[Records contained in a dataset]
..............................
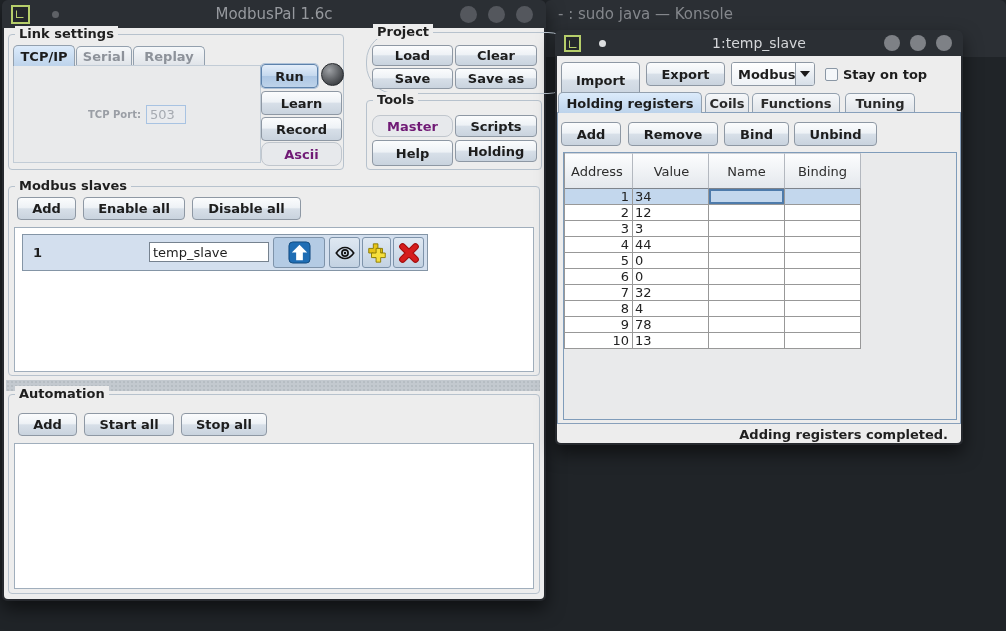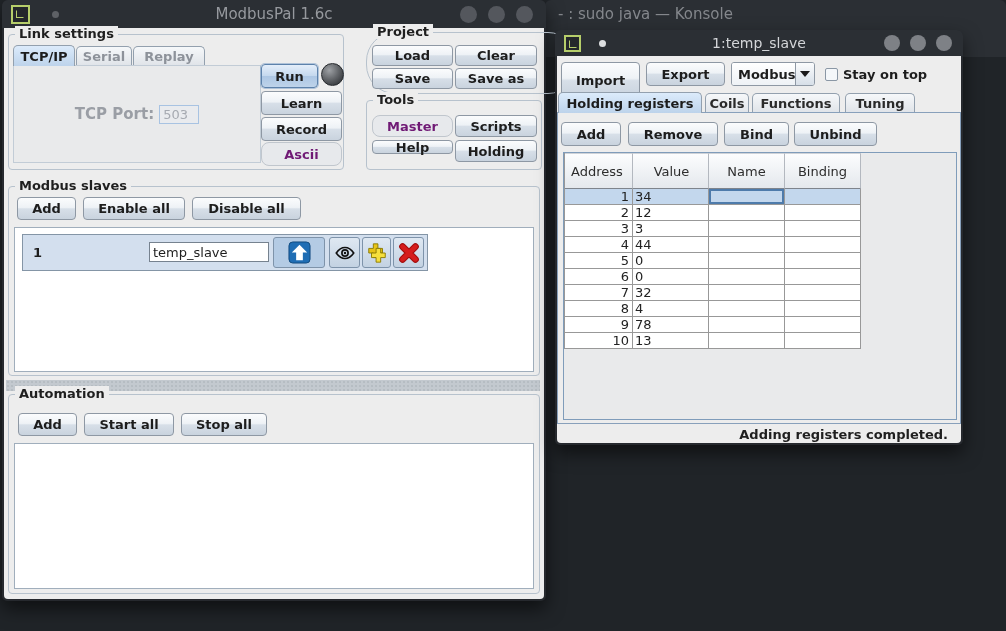--- a/index.html
+++ b/index.html
@@ -119,7 +119,7 @@
         </div>
 
       <div class="abs" style="left:4px;top:30px;width:248px;height:98px;background:#e9eaeb;border:1px solid #c2ccd6;box-sizing:border-box;display:flex;align-items:center;justify-content:center;gap:5px;">
-        <span style="font-size:15px;font-weight:bold;color:#9a9ea5;">TCP Port:</span>
+        <span style="font-size:10px;font-weight:bold;color:#9a9ea5;">TCP Port:</span>
         <input class="tfield" readonly="" style="position: static; width: 40px; height: 19px; background: rgb(233, 235, 238); border-color: rgb(168, 195, 226); color: rgb(166, 170, 177);" value="503">
       </div>
 

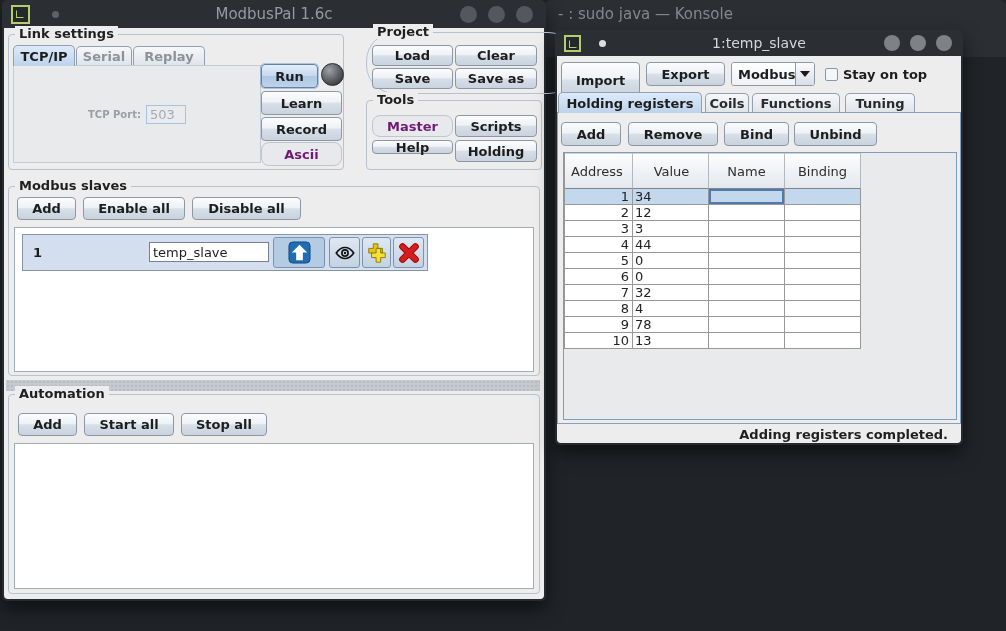--- a/index.html
+++ b/index.html
@@ -162,7 +162,7 @@
       <div class="btn" style="left:88px;top:14px;width:82px;height:22px;">
           <span>Scripts</span>
         </div>
-      <div class="btn" style="left:5px;top:39px;width:81px;height:14px;">
+      <div class="btn" style="left:5px;top:39px;width:81px;height:26px;">
           <span>Help</span>
         </div>
       <div class="btn" style="left:88px;top:39px;width:82px;height:22px;">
..............................
EXERCISE DETAILS
Your answer should be a single number: how many lines in the preceding entries contain "span".

TASK RESPONSE
4